Looking for tools/approaches for structural extraction from long, complex PDFs (sections + multi-page tables)

Posted by Expensive-Remote2650@reddit | LocalLLaMA | View on Reddit | 2 comments

I'm working on a side project where I need to process fairly long and complex PDFs - mostly text-selectable (no OCR needed for now), formal administrative / legal-style documents with a mix of prose sections and data tables. Before I start gluing things together myself I'd like to hear what people have actually had success with, because the gap between "extract text from a PDF" and "understand the document" is huge and I keep falling into it.

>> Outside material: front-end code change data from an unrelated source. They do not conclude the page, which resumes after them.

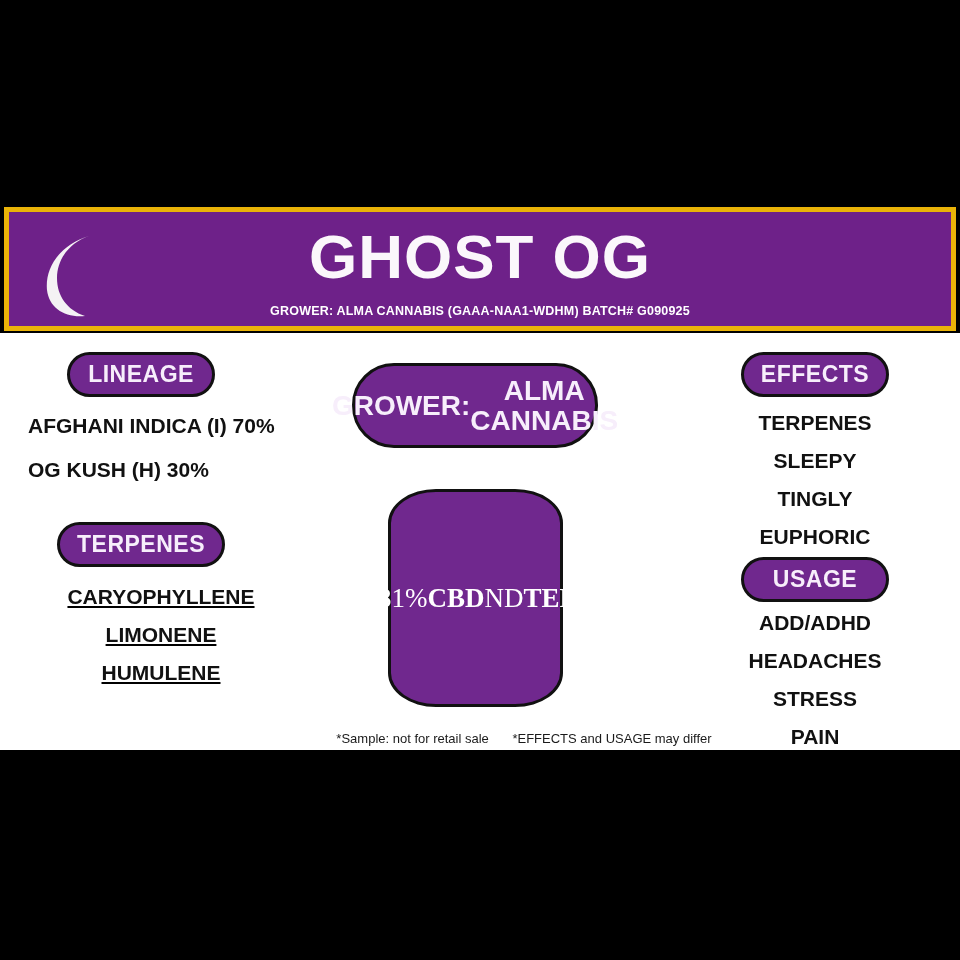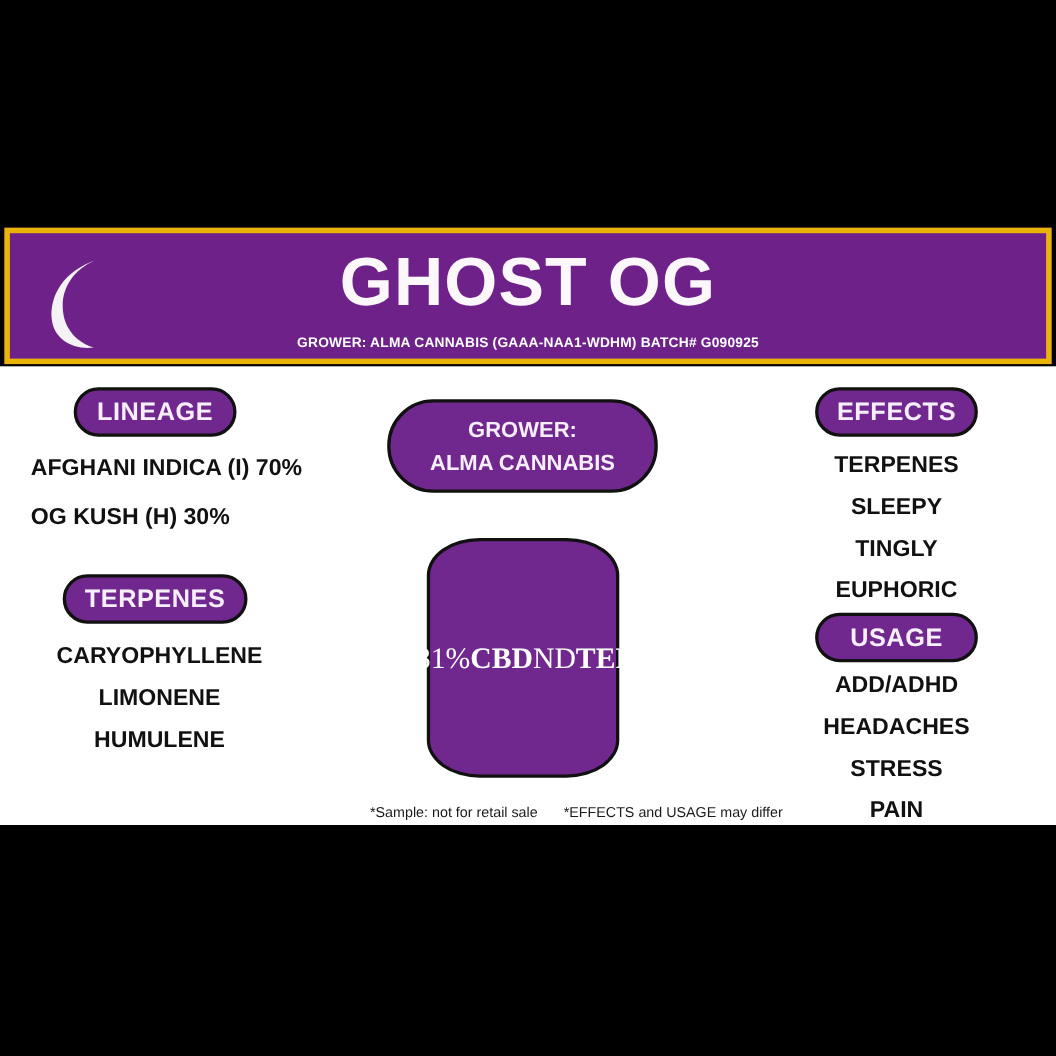--- a/index.html
+++ b/index.html
@@ -60,22 +60,22 @@
   .pill-sm{font-size:23px;letter-spacing:0.5px;}
 
   #pill-lineage{left:67px;top:352px;width:148px;height:45px;}
   #pill-terpenes{left:57px;top:522px;width:168px;height:45px;}
   #pill-effects{left:741px;top:352px;width:148px;height:45px;}
   #pill-usage{left:741px;top:557px;width:148px;height:45px;}
 
   #pill-grower{
     left:352px;top:363px;width:246px;height:85px;
     border-radius:42px;
-    font-size:20px;line-height:30px;
-    flex-direction:column;
+    font-size:28px;line-height:30px;
+    flex-direction:row;
   }
 
   
   .barrel{
     position:absolute;left:388px;top:489px;width:175px;height:218px;
     background:#70288E;
     border:3px solid #111;
     border-radius:48px / 34px;
     box-sizing:border-box;
     color:#ffffff;
@@ -86,21 +86,21 @@
 
   
   .list{position:absolute;text-align:center;}
   .list .row{font-size:21px;font-weight:bold;color:#111;line-height:38px;white-space:nowrap;}
 
   #lineage-list{left:0px;top:404px;width:310px;text-align:left;}
   #lineage-list .row{line-height:44px;font-size:21px;padding-left:28px;}
   .lin-0{color:#6B2D6B;}
   .lin-1{color:#17774F;}
 
-  #terpenes-list{left:0px;top:578px;width:290px;}
+  #terpenes-list{left:16px;top:578px;width:290px;text-decoration:underline;}
   #effects-list{left:690px;top:404px;width:250px;}
   #usage-list{left:690px;top:604px;width:250px;}
 
   .footnote{
     position:absolute;left:0;top:731px;width:960px;
     text-align:center;font-size:13px;color:#1a1a1a;padding-left:44px;
   }
   .footnote span{margin:0 10px;}
 </style>
 </head>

What I need isn't really "read text from a PDF". It's understanding the document as a structured object:

  1. Clean page-level text on selectable-text PDFs. Basic, but has to be reliable and lossless.
  2. Noise removal  repeating headers, footers, page numbers, organizational labels. Strip them without touching real content.
  3. Block classification inside a page  document title vs section titles vs subtitles vs paragraphs vs lists vs metadata lines vs regions that look like table content.
  4. Logical hierarchy  going from "pages with blocks" to a tree of sections / subsections with titles correctly linked to their body.
  5. Table detection  knowing where tables exist and keeping them separate from prose.
  6. Table structure rows, columns, headers vs data, multi-line cells, broken rows.
  7. Multi-page table continuation  this is the one that really worries me. When a table spans 10+ pages I need to recognize it's the same table continuing (repeated headers ≠ new data), not a series of small tables.
  8. A stable output artifact at the end one consistent representation of sections + tables + doc-level metadata, with traceability back to where in the original document each piece came from.

Stack is Python. I know the usual suspects pdfplumber, PyMuPDF, pdfminer.six, Camelot, Tabula, unstructured.io, Marker, Docling, LlamaParse, etc. and I've played with a few. What I'm actually trying to figure out:

Preference for local / self-hostable solutions - happy to use a small local LLM as a fallback for ambiguous cases, but I want the structural extraction itself to be mostly deterministic and reproducible.

War stories about what didn't work are more useful than recommendations, in my experience. So if you tried X and it fell apart on real documents, I'd love to hear it.